State Vector Updater¶
The State Vector Updater (SVUpdater) encapsulates the simulation pipeline for accelerated state vector updates. This component implements a queue for operators in a circuit, then applies the queued operators to the state vector. The primary features of SVUpdater are gate fusion and noise channel application. Gate fusion fuses gate matrices of queued gates, then applies the fused result to the specified state vector in a single scan. Noise channels, mixed unitary and general channels, are stochastically applied using user-provided random numbers. When a channel needs to apply a matrix, it is efficiently fused in the same path as gate fusion.

Figure. SVUpdater workflow showing the two-step process: (1) Enqueue operators - gate matrices, mixed unitary channels, and general channels are queued into the SVUpdater; (2) Apply to state vector - the queued operations are applied to update the state vector with optimized fusion and execution.¶
The queuing system supports three types of operations: unitary gate matrix applications through custatevecExSVUpdaterEnqueueMatrix
, mixed unitary channels through custatevecExSVUpdaterEnqueueUnitaryChannel
, and general quantum channels using Kraus operators through custatevecExSVUpdaterEnqueueGeneralChannel
. Each operation type can be queued with specific parameters.

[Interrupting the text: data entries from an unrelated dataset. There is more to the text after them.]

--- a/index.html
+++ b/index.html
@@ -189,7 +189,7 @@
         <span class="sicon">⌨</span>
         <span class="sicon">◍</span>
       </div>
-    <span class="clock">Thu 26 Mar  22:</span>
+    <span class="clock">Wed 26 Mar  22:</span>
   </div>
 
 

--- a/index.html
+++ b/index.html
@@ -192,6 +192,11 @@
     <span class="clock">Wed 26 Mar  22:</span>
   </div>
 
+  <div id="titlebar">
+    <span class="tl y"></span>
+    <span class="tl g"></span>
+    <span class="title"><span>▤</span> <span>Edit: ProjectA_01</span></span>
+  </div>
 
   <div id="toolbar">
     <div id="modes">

Queued operators are applied to a specified state vector instance by calling custatevecExSVUpdaterApply
. This API accepts user-generated random numbers for noise channel application. The number of required random numbers is retrieved by custatevecExSVUpdaterGetMaxNumRequiredRandnums
.
This design enables reuse of queued operators across multiple state vector instances. Since random number sequences are user-generated, different noise effects can be simulated through successive custatevecExSVUpdaterApply
calls, each with different sets of random numbers.
The noise channels are integrated into the SVUpdater pipeline with performance considerations. Mixed unitary channels are randomly sampled and appropriately fused with other operations. For general quantum channels, Kraus operators are sampled considering the probability lower bound computed from eigenvalues, incorporating a delayed expectation value computation as an optimization for low-noise simulations. This optimization leverages the advanced techniques described in arXiv:2111.02396.

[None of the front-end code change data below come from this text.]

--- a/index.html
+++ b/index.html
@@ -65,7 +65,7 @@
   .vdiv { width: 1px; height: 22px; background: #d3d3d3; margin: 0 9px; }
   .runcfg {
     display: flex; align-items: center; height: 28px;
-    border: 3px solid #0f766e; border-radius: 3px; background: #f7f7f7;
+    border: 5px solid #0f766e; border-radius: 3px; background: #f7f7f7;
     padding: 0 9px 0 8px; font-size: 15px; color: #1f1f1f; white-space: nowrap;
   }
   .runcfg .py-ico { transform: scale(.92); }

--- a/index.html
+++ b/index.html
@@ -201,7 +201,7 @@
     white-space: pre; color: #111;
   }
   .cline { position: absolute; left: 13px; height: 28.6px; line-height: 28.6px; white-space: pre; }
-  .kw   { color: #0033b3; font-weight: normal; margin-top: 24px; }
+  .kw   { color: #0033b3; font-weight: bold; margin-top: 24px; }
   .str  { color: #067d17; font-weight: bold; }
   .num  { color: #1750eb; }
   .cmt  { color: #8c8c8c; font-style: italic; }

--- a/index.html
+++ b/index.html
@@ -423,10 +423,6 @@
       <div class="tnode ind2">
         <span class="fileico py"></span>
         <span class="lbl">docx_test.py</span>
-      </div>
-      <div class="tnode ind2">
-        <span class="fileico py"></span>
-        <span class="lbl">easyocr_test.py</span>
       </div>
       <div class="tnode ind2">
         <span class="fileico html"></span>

The SVUpdater provides reasonable defaults while allowing users to control fusion parameters and other optimization settings through the custatevecExConfigureSVUpdater
API for specific performance requirements.
Compute resource management¶
cuStateVec Ex automatically manages the additional compute resources required to execute APIs, simplifying the simulator development by handling workspace allocation and other resource management internally.
Samples¶
Several sample programs are provided to demonstrate key features and usage patterns of cuStateVec Ex APIs. These sample files are available at NVIDIA cuQuantum github repository:
- quantum_state_initialization.cpp
Demonstrates how to initialize a state vector with external user data. The workflow shows setting quantum state from user data, reassigning wire ordering to match the imported data layout, then permuting the wire ordering to revert it to the default, which resets the memory layout of the state vector.

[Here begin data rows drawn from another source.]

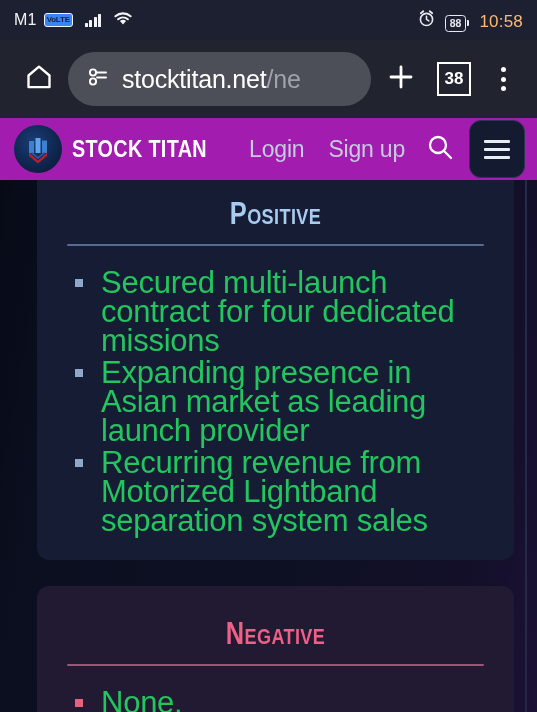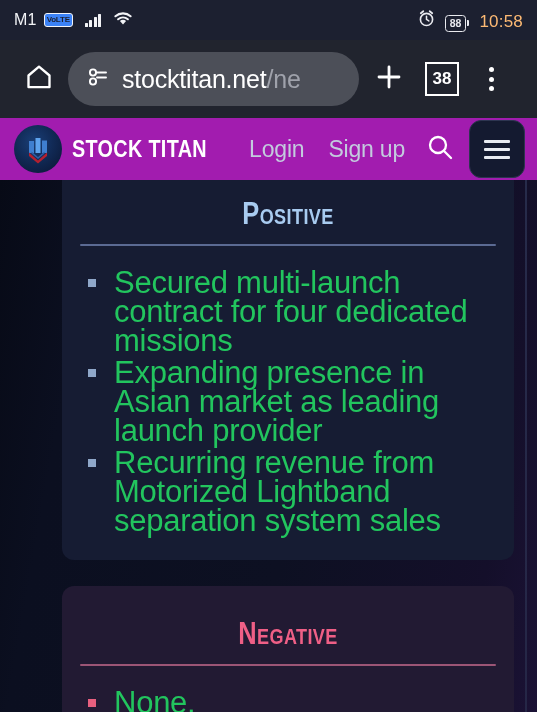--- a/index.html
+++ b/index.html
@@ -50,7 +50,7 @@
     height:78px; width:100%;
     background:#21242e;
     display:flex; align-items:center;
-    padding:0 26px 0 16px; gap:6px;
+    padding:0 14px 0 16px; gap:6px;
   }
   .home-btn{ width:46px; height:46px; display:flex; align-items:center; justify-content:center; }
   .omnibox{

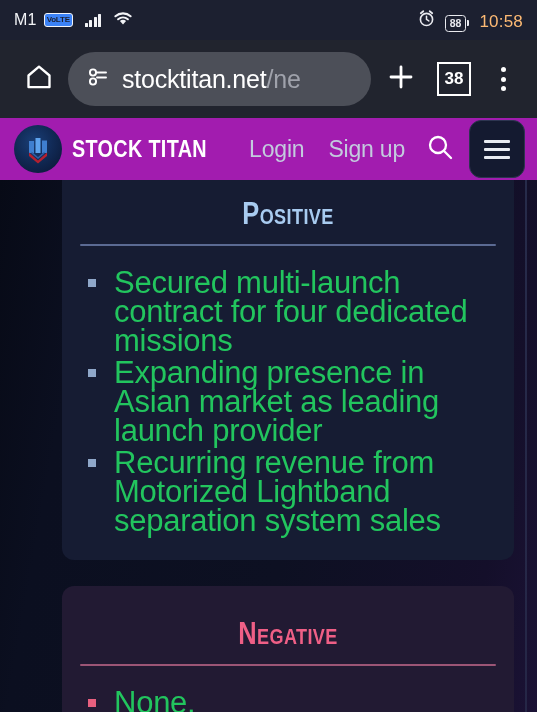--- a/index.html
+++ b/index.html
@@ -123,8 +123,7 @@
   }
   .card{
     border-radius:12px;
-    padding:0 16px;
-    margin-left:25px;
+    padding:0 28px;
   }
   .card-positive{
     background:#161c33;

- index_bit_permutation.cpp
Illustrates wire management and index bit permutation capabilities. Creates random permutations and applies them to the state vector, then verifies that state vector elements are correctly rearranged to match the updated wire ordering.
- pauli_functions.cpp
Shows usage of Pauli rotation and Pauli expectation value computation. Applies rotation operations with
custatevecExApplyPauliRotation
and computes expectation values usingcustatevecExComputeExpectationOnPauliBasis
for multiple Pauli strings.- estimate_pi.cpp
Implements a quantum phase estimation algorithm to estimate the value of π. This complete quantum algorithm example demonstrates advanced gate operations and measurement techniques using cuStateVec Ex APIs, following the approach described in the Qiskit textbook.
- noise_channel.cpp
Demonstrates the SVUpdater workflow for noise simulation. Shows how to queue operators once and apply them repeatedly with different random numbers to study noise effects on GHZ entangled states across different system sizes.